We Are a Connected Community

Human-generated chaos vibrates through our world every day now. It seems inescapable and crosses global stages and our neighborhoods. I even feel it in increasing grocery prices. Now it has become an escalating issue of humanity.

james evans storm
James Evans captured this photo of a stormy St. Charles.
How can we achieve some calm amidst these storms?
Getting grounded may provide some helpful medicine. 

Underneath and Unseen

Look outside right now and visualize underneath any impervious surface, an active soil community. Ancient rock materials and relatively recent contributions of decomposition make up the physical soil type that has certain structural characteristics. That physical foundation impacts the hydrological and nutrient cycles that determine the limitations upon the probably thriving biological community there. It is a sustainable and intricate culture of single-celled bacteria, algae, fungi, protozoa, microorganisms, and visible insects, worms, small vertebrates, and plants. Maybe it is the most important ecosystem of all. The soil and water infrastructure is maintained by individual organisms working together to function as a community.

Regenerative Practices

burn of savanna edge north of hs on march 17 2024
Pete Jackson, Stewardship Coordinator of Friends of Hackmatack National Wildlife Refuge, conducting
a controlled burn on a savanna edge.

For thousands of years, humans have relied upon soil communities to support their food and material sources whether it was the bison in our tall grass prairies, fruits and nuts from forests, or the wetlands bounty. Those people incorporated land management practices like prescribed burns, limiting harvests, preventing erosion and rotating crops to rejuvenate soil vitality. Being part of the community allowed the transfer of important knowledge and consequently the culture. Today, we term it regenerative agriculture. In recent years, our relationship with the land has taken a greedy turn, but by giving back while taking, as a community, success in regenerative agriculture is demonstrating that it can be economically competitive with what has become “traditional” agricultural production-orientated practices while ecologically being part of the soils community.

Plants and Animals as Equals

fish food pantry
Screenshot

Many indigenous cultures recognized other animal and plant members of their community as “people”. The plant and animal individuals were considered important components of their community, deserving of respect and caretaking. Unlike our contemporary view of all things as commodities. The community concept resulted in a sustainable life for all. There was taking by humans, but with limits and giving in return. We all recognize in small communities, like families, that working together ensures success.  If I have food, you will have food. This is also seen in coop systems on an expanded level. The key is the community concept that we are together.

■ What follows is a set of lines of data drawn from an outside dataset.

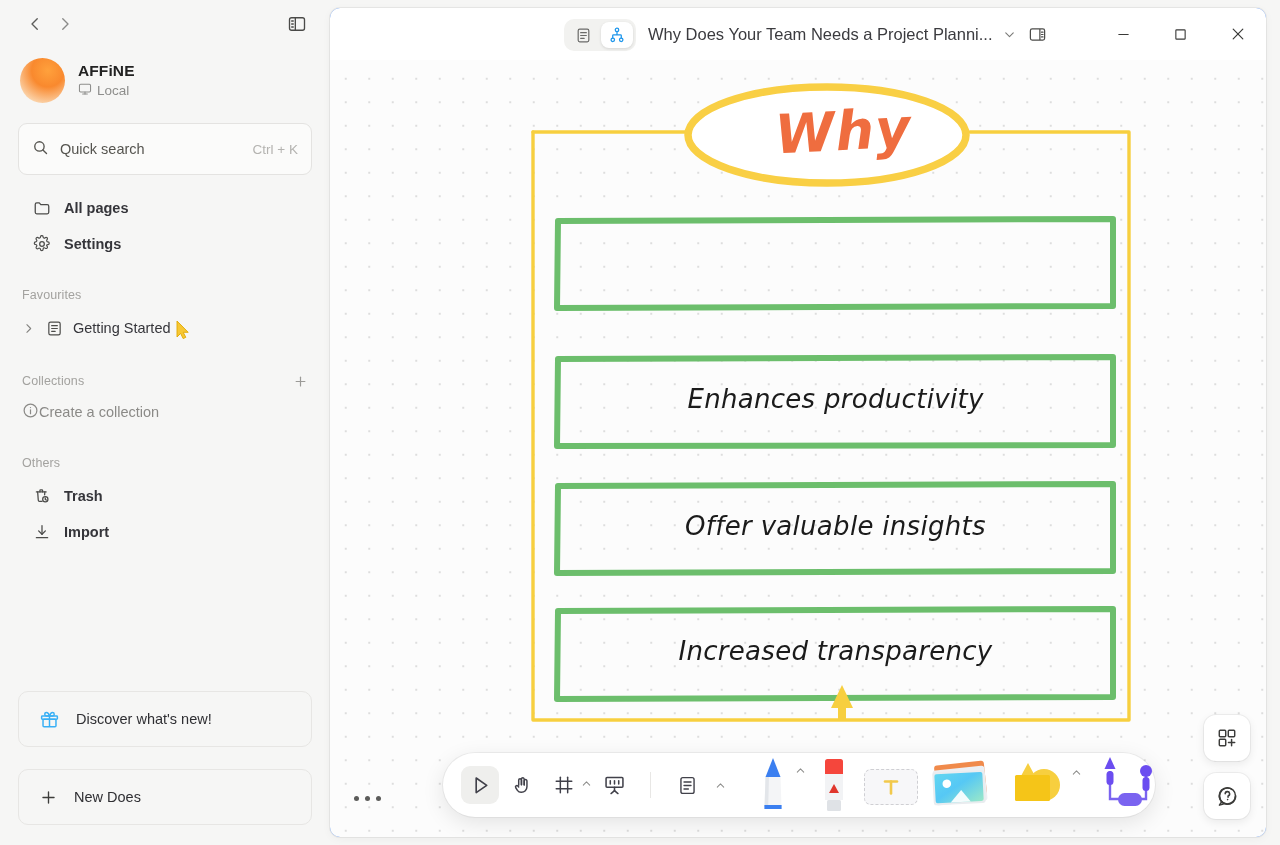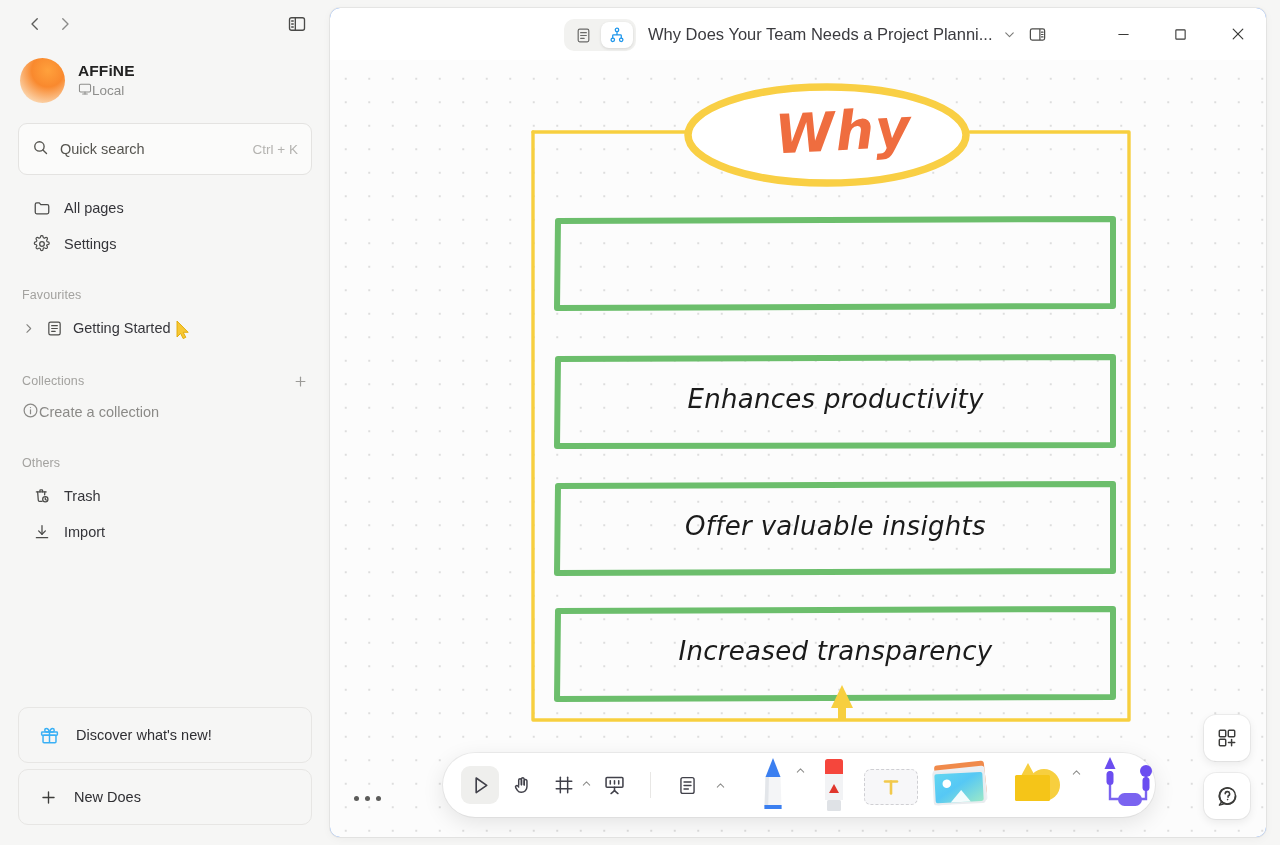--- a/index.html
+++ b/index.html
@@ -44,7 +44,7 @@
   }
   .ws-info { display: flex; flex-direction: column; gap: 2px; }
   .ws-name { font-size: 15.5px; font-weight: 700; color: #222; letter-spacing: .1px; }
-  .ws-sub { font-size: 13.5px; color: #8e8e8c; display: flex; align-items: center; }
+  .ws-sub { font-size: 13.5px; color: #8e8e8c; display: flex; align-items: center; gap: 5px; }
 
   .quick-search {
     margin: 14px 18px 0 18px;

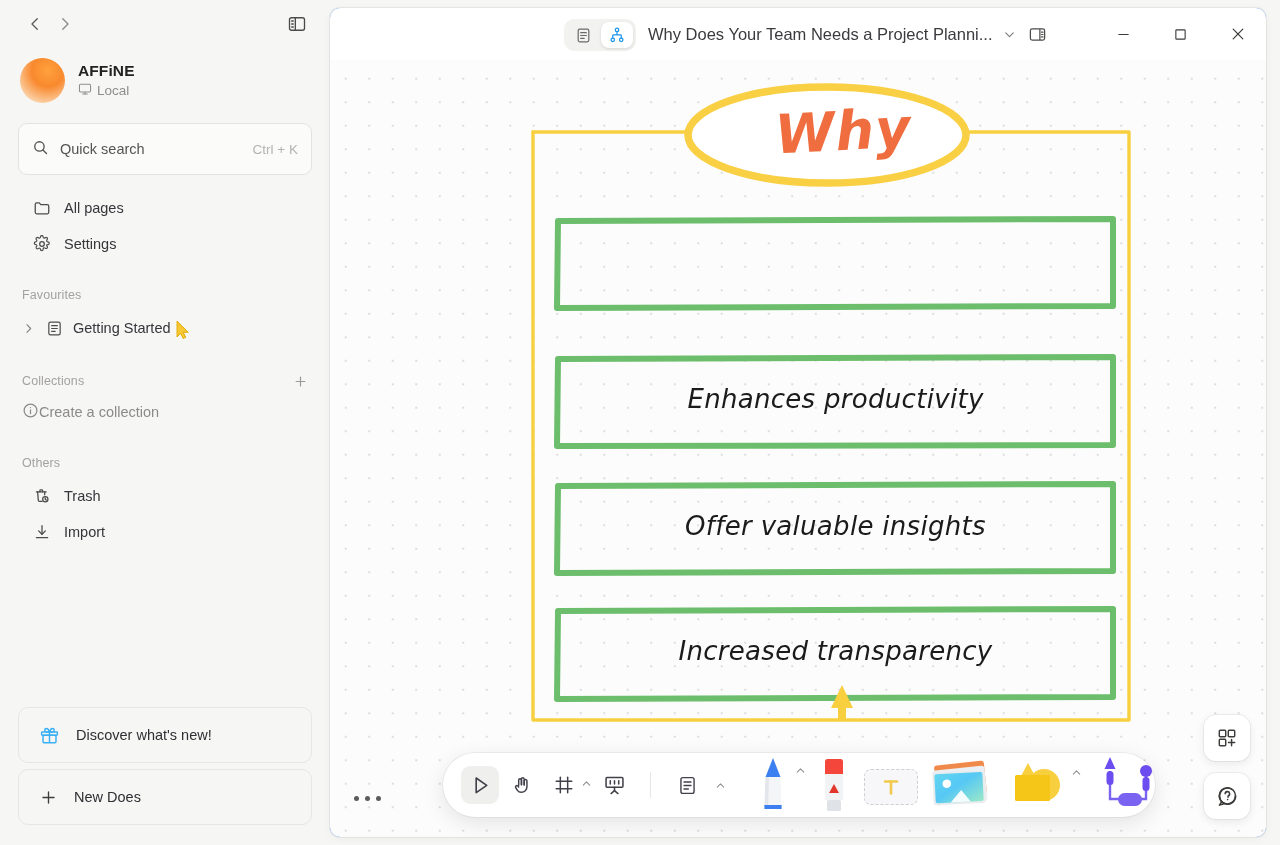--- a/index.html
+++ b/index.html
@@ -55,7 +55,7 @@
   .qs-label { font-size: 14.5px; color: #55544f; flex: 1; }
   .qs-kbd { font-size: 13.5px; color: #b4b3b0; }
 
-  .sb-list { margin-top: 14px; }
+  .sb-list { margin-top: 14px; font-weight: bold; }
   .sb-item {
     height: 34px; display: flex; align-items: center; gap: 13px;
     padding: 0 18px 0 22px; cursor: pointer; border-radius: 7px;

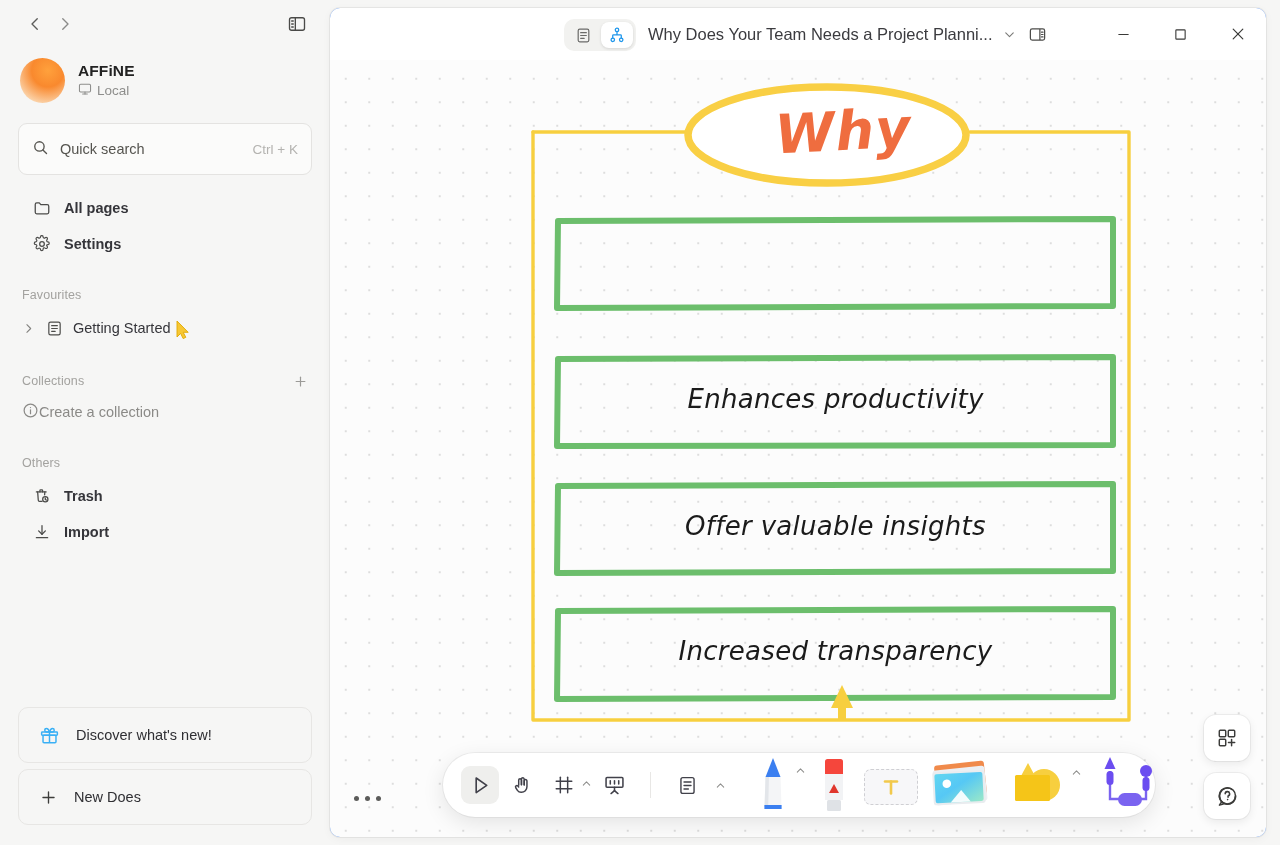--- a/index.html
+++ b/index.html
@@ -87,7 +87,7 @@
 
   .sb-spacer { flex: 1; }
 
-  .sb-bottom { padding: 0 18px 20px 18px; display: flex; flex-direction: column; gap: 6px; }
+  .sb-bottom { padding: 0 18px 20px 18px; display: flex; flex-direction: column; gap: 22px; }
   .btn-card {
     height: 56px; border: 1px solid #e7e6e4; border-radius: 10px;
     display: flex; align-items: center; gap: 16px; padding: 0 20px;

Community Disrupting Chaos

Now let’s examine today’s chaos. There seems to be a fracturing of the community concept. Our national leadership could not be more divided. The system that was designed to encourage diversity in decision-making for the common good has been (as I write this) halted, seemingly frozen by labels associated by two-party affiliation: partisan, not community focused. The casualties are growing. Restoration on the national level will be a long project. However, humans are social creatures and seek community. On local levels, people are maintaining their communities and creating new ones in response to social stressors. We are wired to be caretakers.

Community Spirit

earth day

The recent national street-protests that gathered over 7 million were an act of community connection; a common outrage. In 1970, the Earth Day movement gathered 20 million globally in their streets, and it had legislative action impacts that we are still enjoying today like the Clean Water Act. There is strength in community on several levels.

Together, we keep on fixin’ the Fox

small local business
10 volunteers from Instep Health in Dundee showed up for a pop-up cleanup and look what they found!

Here in our watershed, we do have community spirit. Just last week, a local small business was searching for community service opportunities. This was totally altruistic. Friends of the Fox River (FOTFR) was not their first choice, but we were the only organization that could accommodate a group of more than eight volunteers. The result was that this group finished a large cleanup effort by hauling out over a 1000 lbs of trash. It was literally an example of how coming together in a common cause can create change. The Facebook post depicting that clean-up received over 700 positive reactions, and over 70 grateful comments. Regardless of their personal interests, we agree on that.

Community Collaboration

FOTFR thrives in our mission’s achievements when we can collaborate with individuals, businesses, organizations, agencies, municipalities, and others. We are a friends group! Nearly all of our work is possible from collaborative efforts – working as a watershed community. We recently have even been realizing some increased financial support from individual friends, as they search for ways to work with the community. Our tagline, We are Building a Watershed Community of Caretakers describes our strategy to achieve our mission. We are grateful for our fellow community members contributing however they can.

Stay Grounded

We cannot easily quiet the noise around us,
but we can ground ourselves in our community work.

Witness as the Sandhill cranes play together overhead on their migration, and as the trees offer gifts to the soil community.  Enjoy the beauty the watershed offers. Feel it underfoot and breathe it in. Take joy in trying to catch a falling leaf. If you are successful, smile and give thanks to your relative, the tree. 

Side note

As I was sitting in my outside office finishing the final edits, I added that last sentence. Just then, a leaf dancing down from high above floated onto my keyboard. Now that’s some river magic.